I was eight years old when my mom first took me to see my uncle Bud: his given name was Joe Smith, which may explain why he went by “Bud” - the sole male role model of my misspent youth. He had been a merchant seaman all his life, and told me stories of his adventures in South America that made me howl with laughter. He had a dry, deadpan humor my mom shared, and I have inherited to some extent. He sent wonderful, oversize illustrated books when I was born: Aesop’s Fables, Alices Adventures in Wonderland, Rudyard Kipling’s Jungle Book and Just So Stories, a collection of A.A. Milne’s Pooh stories, and Don Marquis’ Archy and Mehitabel. (Mehitabel would be the name of each of my first nine cats: the tenth was ‘not Mehitabel’ - another story for another time.) Our first communication was a letter he sent from India two month’s before, possibly delivered by overland tortoise. At this particular juncture, Mom had not heard from him in five years. Typically laconic, it read Have you ever tried Harvey’s Bristol Creme? Take the advice of your worldly wise brother and don’t. The postscript hit me like a thunderbolt: I  am sending a table from India with elephants dancing around the rim. Look for it in another three months. In prescience of The Secret Life of James Thurber, I attempted to imagine how they could deliver a table and elephants waltzing around it’s periphery. I waited in a panic of anticipation, and the realization elephants were embossed on the table helped prepare me for further exposes concerning Santa Claus and the Easter Bunny.

I remember sitting with him on our sofa, watching the Chicago White Sox play. An advertisement appeared exhorting us to Drink Canada Dry!

Hell,” he grunted. “I haven’t finished with this country, yet.

Bud was missing one eye, one lung, one rib and two and a half fingers. In later years I would associate him with Mark Twain’s story about a man who lost various parts of his body. (In the words of Groucho Marx: “ Excuse me while I have a strange interlude.”) In Twain’s parody of an advice column, he pens a letter purportedly from a woman engaged to a hapless man who has lost in separate accidents: one eye, one arm, one ear, his nose and his scalp. Distraught, she beseeches “Should I marry him?” Twain’s response begins: “This is a serious question. It involves the lifelong happiness of a woman and nearly two thirds of a man.”) Bud’s fingers were lost muddy drunk on shipboard courtesy of rodents; the rib and the eye from a barroom brawl in India - cancer took the lung.
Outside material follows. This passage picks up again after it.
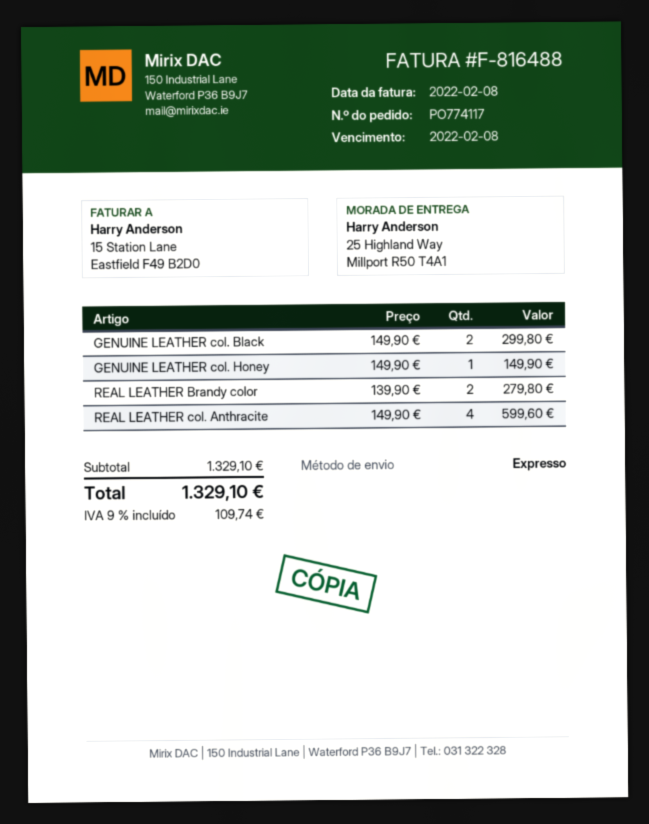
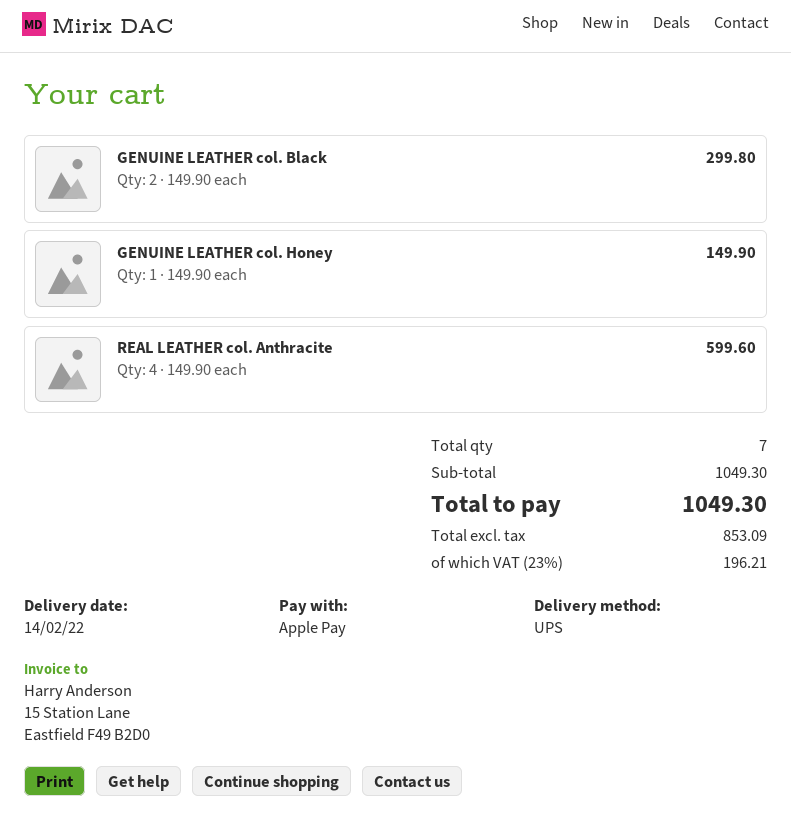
shipping method: express -> UPS
REAL LEATHER Brandy color: 2 x 139.90 = 279.80 -> none
subtotal: 1329.10 -> 1049.30
tax: 9% = 109.74 -> 23% = 196.21
total: 1329.10 -> 1049.30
(This story was told at his memorial service - he donated his body to medical research “so they could figure out how I lived this long.” ) While recovering from the removal of his lung he applied for a position as chief engineer, as the only duties associated with that office were to deal with extraordinary emergencies: sinking, for example - which actually happened. One level headed person aboard yelled “Man the lifeboats!” Mindful of his duties as chief engineer, Bud bellowed - here the storyteller turned to the presiding minister in a quick aside : “‘Scuze me, parson.” - “The hell with that! Where are the overtime pay forms?” My family is not above embellishing a story if it improves the narrative. Bud told this as a true story, and - I believed him. But there’s that nagging kernel of skepticism. He said, for example, one of his friends was eaten by an anaconda when he was swimming in the delta of the Amazon. Anyway...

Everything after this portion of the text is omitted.